Look through the entries below. Report each line that has the word "Guernsey" in it.

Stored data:
━━━━━━━━━━━━━━━━━━━━━━━━━━━━━━
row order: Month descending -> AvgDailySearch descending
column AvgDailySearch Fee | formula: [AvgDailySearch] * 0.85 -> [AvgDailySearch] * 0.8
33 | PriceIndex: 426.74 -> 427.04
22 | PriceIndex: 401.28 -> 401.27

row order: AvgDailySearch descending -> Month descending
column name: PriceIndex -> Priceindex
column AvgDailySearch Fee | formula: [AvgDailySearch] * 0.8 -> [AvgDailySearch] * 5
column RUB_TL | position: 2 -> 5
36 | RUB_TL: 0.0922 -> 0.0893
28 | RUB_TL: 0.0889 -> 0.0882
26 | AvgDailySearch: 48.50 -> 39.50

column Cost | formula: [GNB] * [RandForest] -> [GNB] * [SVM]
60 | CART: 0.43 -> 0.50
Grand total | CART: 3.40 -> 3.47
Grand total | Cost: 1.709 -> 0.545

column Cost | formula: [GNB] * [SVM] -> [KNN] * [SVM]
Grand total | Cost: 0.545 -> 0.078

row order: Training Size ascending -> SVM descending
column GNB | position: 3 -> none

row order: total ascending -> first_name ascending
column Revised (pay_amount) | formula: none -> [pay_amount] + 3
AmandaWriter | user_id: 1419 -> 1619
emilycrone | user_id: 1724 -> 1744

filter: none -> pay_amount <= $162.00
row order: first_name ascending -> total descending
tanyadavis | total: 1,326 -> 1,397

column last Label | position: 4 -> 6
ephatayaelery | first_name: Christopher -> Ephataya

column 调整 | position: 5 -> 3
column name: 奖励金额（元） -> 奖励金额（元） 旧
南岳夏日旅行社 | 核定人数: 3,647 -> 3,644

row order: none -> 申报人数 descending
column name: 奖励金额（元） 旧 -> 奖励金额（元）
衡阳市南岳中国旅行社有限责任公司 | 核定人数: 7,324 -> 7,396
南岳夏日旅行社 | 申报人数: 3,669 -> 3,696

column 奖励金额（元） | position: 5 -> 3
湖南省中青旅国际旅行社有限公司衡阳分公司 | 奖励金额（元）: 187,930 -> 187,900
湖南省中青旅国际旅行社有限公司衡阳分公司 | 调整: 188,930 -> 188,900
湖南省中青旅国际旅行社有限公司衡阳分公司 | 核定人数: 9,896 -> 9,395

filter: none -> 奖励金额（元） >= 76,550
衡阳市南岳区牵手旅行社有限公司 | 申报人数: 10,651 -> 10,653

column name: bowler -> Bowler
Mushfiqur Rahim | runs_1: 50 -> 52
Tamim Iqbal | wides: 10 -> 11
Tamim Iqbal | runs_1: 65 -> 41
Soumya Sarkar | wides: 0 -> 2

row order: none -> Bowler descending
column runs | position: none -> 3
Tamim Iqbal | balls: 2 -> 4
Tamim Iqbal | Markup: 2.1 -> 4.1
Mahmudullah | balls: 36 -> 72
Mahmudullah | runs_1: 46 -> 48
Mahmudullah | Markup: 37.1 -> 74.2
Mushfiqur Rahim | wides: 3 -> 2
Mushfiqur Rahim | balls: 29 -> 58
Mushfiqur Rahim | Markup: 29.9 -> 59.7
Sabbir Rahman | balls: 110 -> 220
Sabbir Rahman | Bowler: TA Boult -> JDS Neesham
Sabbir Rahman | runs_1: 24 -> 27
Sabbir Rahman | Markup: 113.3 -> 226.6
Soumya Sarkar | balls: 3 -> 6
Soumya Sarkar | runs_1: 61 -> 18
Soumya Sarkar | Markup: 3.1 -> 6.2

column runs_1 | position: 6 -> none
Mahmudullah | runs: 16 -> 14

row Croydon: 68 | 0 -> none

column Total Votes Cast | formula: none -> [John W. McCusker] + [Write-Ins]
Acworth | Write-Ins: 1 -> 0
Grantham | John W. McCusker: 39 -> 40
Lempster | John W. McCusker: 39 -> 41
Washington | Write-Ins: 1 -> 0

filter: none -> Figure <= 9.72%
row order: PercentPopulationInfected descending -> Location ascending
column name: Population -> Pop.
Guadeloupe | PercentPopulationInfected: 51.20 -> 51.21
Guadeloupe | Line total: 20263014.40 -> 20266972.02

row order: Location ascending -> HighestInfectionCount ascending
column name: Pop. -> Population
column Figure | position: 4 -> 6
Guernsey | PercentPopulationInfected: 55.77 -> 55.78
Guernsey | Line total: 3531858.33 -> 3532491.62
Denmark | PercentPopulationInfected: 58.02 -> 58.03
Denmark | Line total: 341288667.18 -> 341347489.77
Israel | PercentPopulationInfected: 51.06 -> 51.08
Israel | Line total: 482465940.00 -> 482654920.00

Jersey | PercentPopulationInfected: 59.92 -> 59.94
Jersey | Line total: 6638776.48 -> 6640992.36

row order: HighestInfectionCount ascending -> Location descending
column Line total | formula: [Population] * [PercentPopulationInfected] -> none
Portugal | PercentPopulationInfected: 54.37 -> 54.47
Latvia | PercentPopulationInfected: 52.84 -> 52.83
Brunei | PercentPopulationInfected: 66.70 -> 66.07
━━━━━━━━━━━━━━━━━━━━━━━━━━━━━━
Reply:
Guernsey | PercentPopulationInfected: 55.77 -> 55.78
Guernsey | Line total: 3531858.33 -> 3532491.62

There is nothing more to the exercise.